「スタート」「アクセサリ」にあるコマンドプロンプトのリンク先は、\Windows\system32\cmd.exeになっていますが、同一フォルダ内を調べるとcommand.comがあります。どちらでもMS−DOS環境が起動します。
何故MS−DOS環境が2つあるのでしょうか。
図1 コマンドプロンプトのリンク先のフォルダ内
違いを確認するため、「ファイル名を指定して実行(R)」でcmd.exeとcommand.comを実行してみました。
図2 WindowsXPでファイル名を指定して実行する方法
図3 各々指定したファイル名
図4 DOS窓が起動した状態
command.comの起動時、cmd.exe(コマンド・プロンプト)には無いかな漢字変換のデバイス・ドライバの登録画面が表示されました。しかし、comman.com, cmd.exe 双方漢字変換は可能です。また、comman.comは一見ロングファイル名がきちんと表示されないように見えますが、dirコマンドを実行すれば問題なく表示されます。
表1 各DOS窓内のメモリ割り当て状況
DOS窓種類 | MEM /Pの実行結果 | MEM /Dの実行結果 | MEM /Cの実行結果 |
cmd.exe | memp_cmd.txt | memd_cmd.txt | memc_cmd.txt |
command.com | memp_command.txt | memd_command.txt | memc_command.txt |
(1)プロセスの取り扱い
タスクマネージャで起動プロセスを確認してみました。(表2)
表2 各DOS窓起動によるプロセス
DOS窓種類 | タスクマネージャのプロセス・イメージ名 |
cmd.exe | CMD.EXE |
command.com | NTVDM.EXE |
cmd.exeはファイル名そのままのプロセス・イメージ名となっています。しかし、command.comのプロセス・イメージ名はNTVDM.EXEとなっており、MS−DOS仮想モード・プロセスが立ち上がります。
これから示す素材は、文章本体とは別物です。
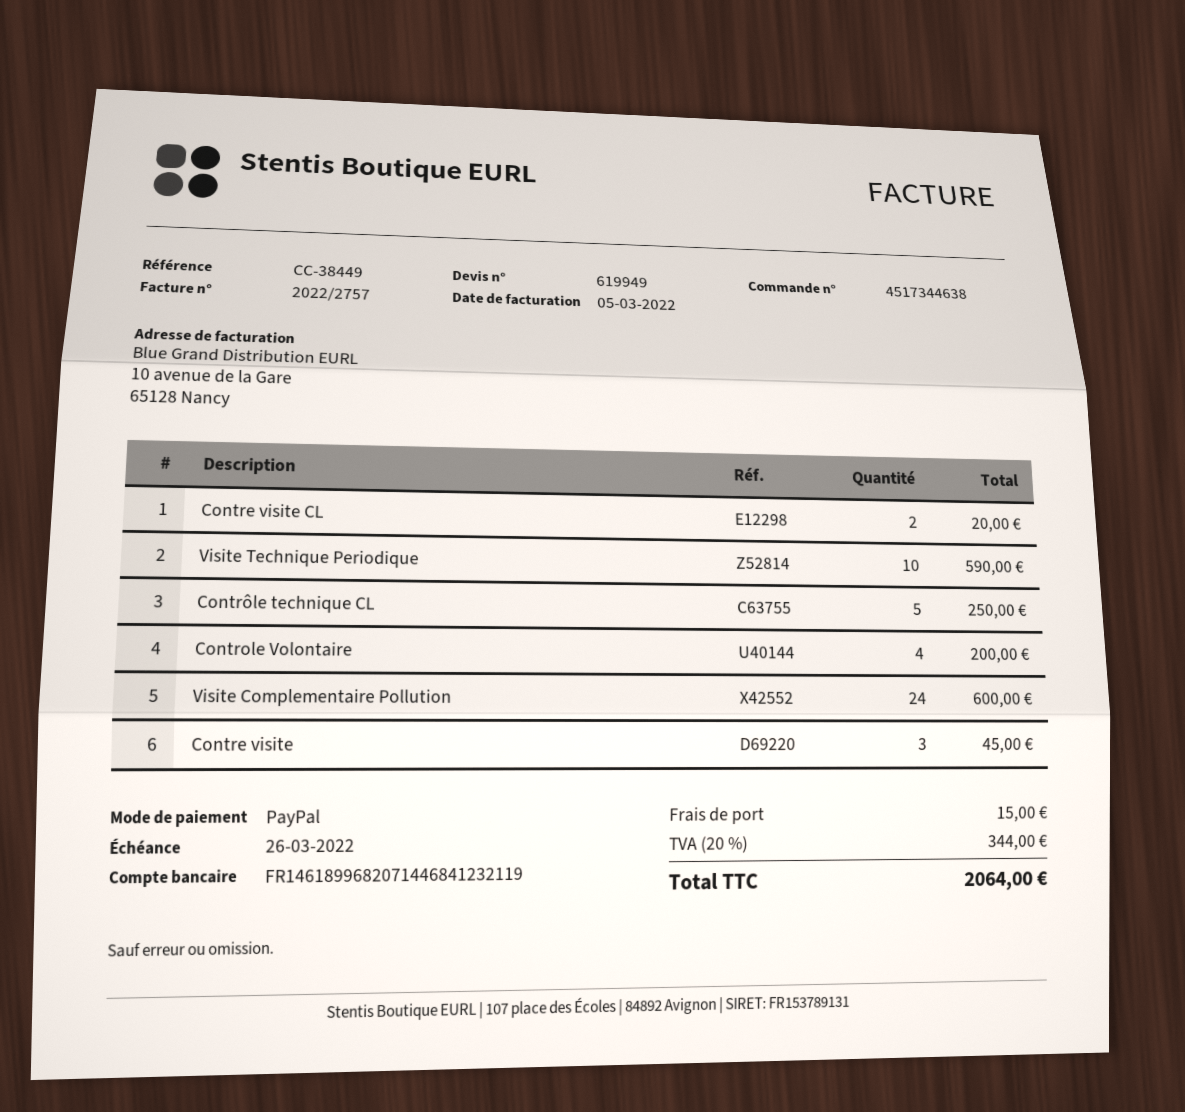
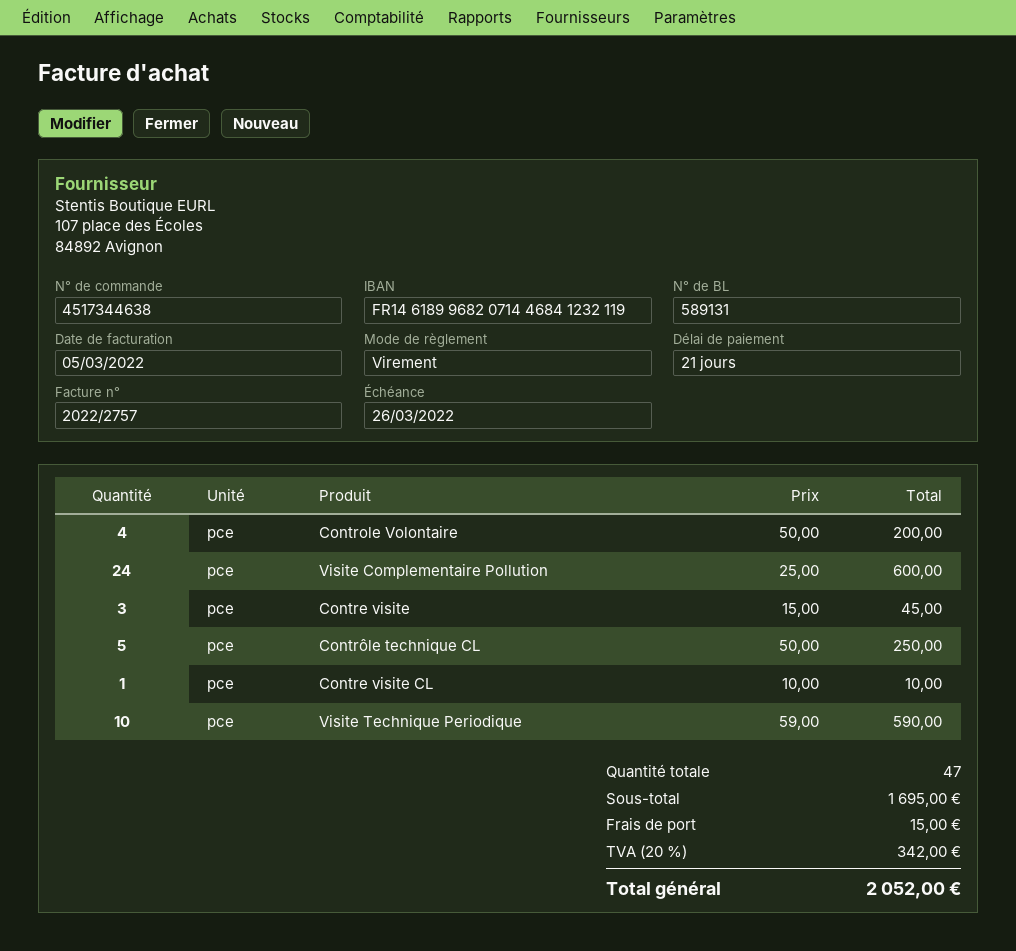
payment method: PayPal -> bank transfer
Contre visite CL: 2 for 20.00 -> 1 for 10.00
tax: 20% = 344.00 -> 20% = 342.00
total: 2064.00 -> 2052.00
※NTVDMは、NT Virtual Dos Machineと呼ぶ。
cmd.exeで昔ながらのedlin(MS−DOSコマンド)を起動してみると、NTVDM.EXEが起動し、逆に、command.comでedlinを起動してみると、cmd.exeが起動するようです。cmd.exeの動作がイマイチわかりません。(別途調査)
(2)32bitプログラムのタスクの取り扱い
MS−DOS環境からWindowsの電卓(calc.exe, 32bit-program)を起動してみると、タスク処理に次の違いがありました。
・cmd.exe プロンプト(コマンドラインの入力カーソル)が帰ってくる。
・command.com プロンプトが帰ってこない。
図5 cmd.exeの32bit-programタスク処理
図6 command.comの32bit-programタスク処理
なお、command.comのプロンプトは電卓を終了することで戻ってきます。
(3)Windowsによる終了
DOS窓を「×」で閉じてみると、cmd.exeは終了しますが、command.comは強制終了モードの確認画面が表示されました。
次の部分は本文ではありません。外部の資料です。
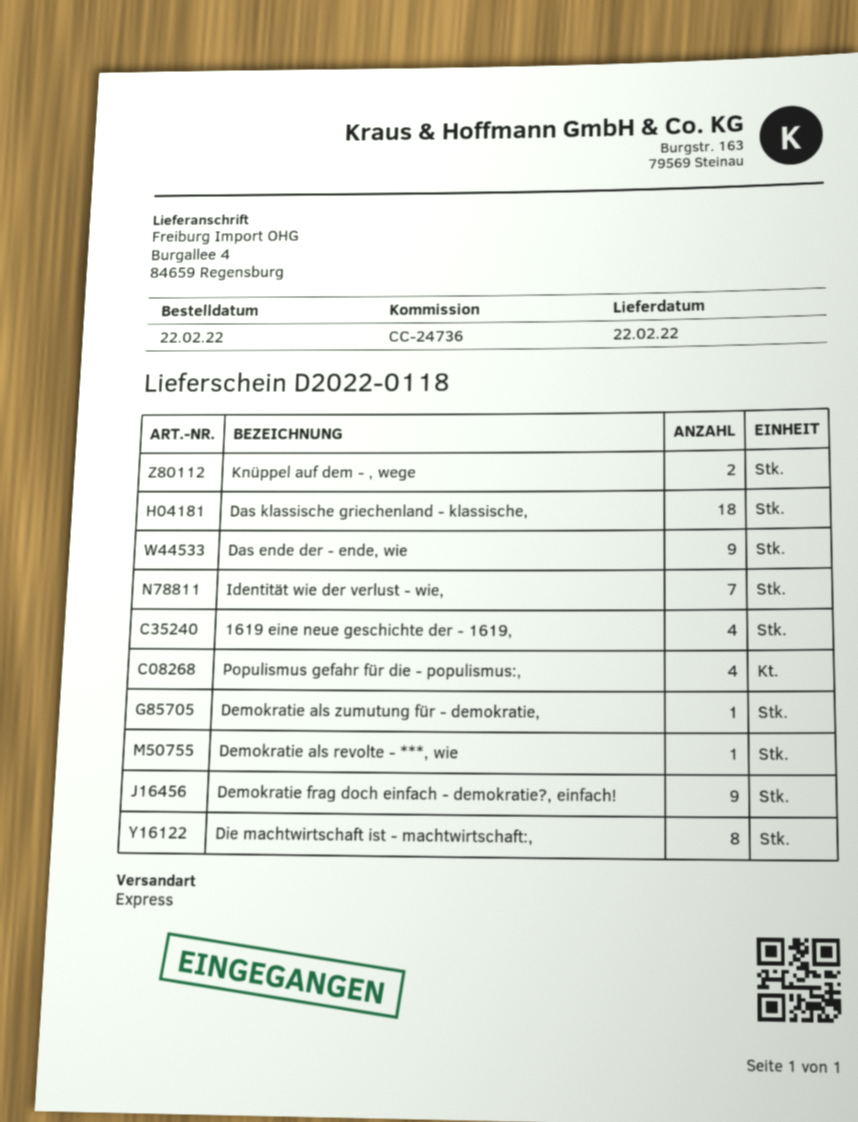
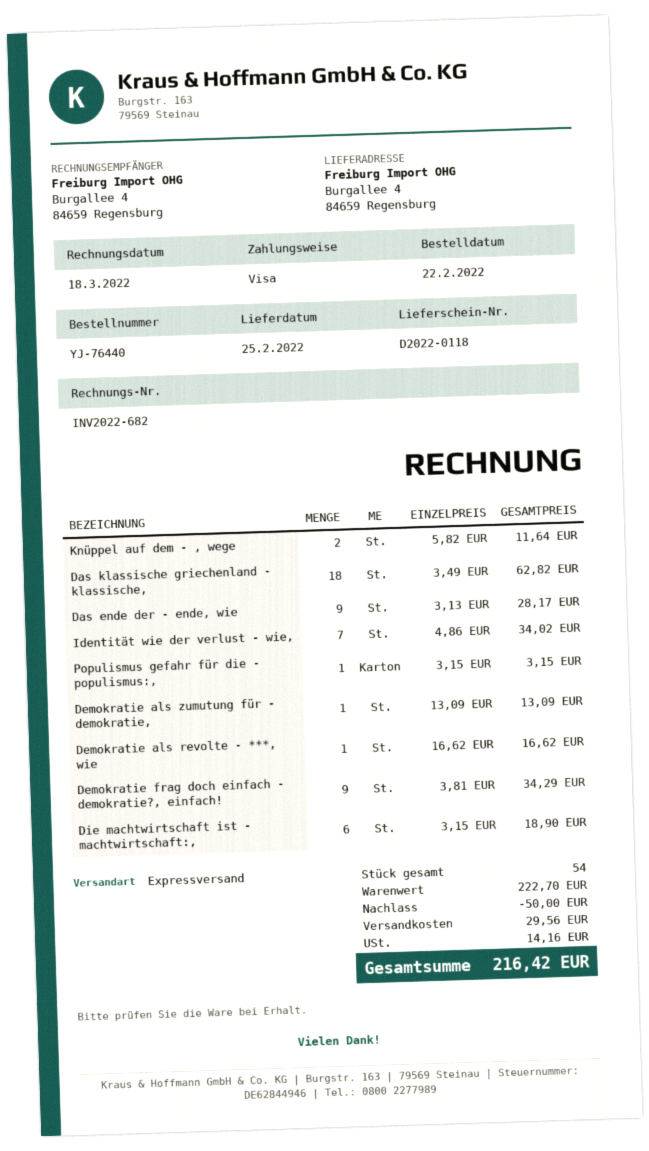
delivery date: 2022-02-22 -> 2022-02-25
1619 eine neue geschichte der - 1619,: 4 -> none
Populismus gefahr für die - populismus:,: 4 -> 1
Die machtwirtschaft ist - machtwirtschaft:,: 8 -> 6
図7 command.comの「×」による終了(Windowsタスクからの終了)
cmd.exe(コマンドプロンプト)は、MS−DOSの環境が手軽に利用可能で、Windowsと協調性があるマルチタスク処理用の環境に準備されているものであり、一方、command.comは処理手順やこれまでのMS−DOSとの互換性を重視したシングルタスク処理用の環境に準備されているものであると考えられます。
ただ、一般ユーザーからは意識して使い分けることは必要なく、普通はコマンドプロンプトの利用で十分です。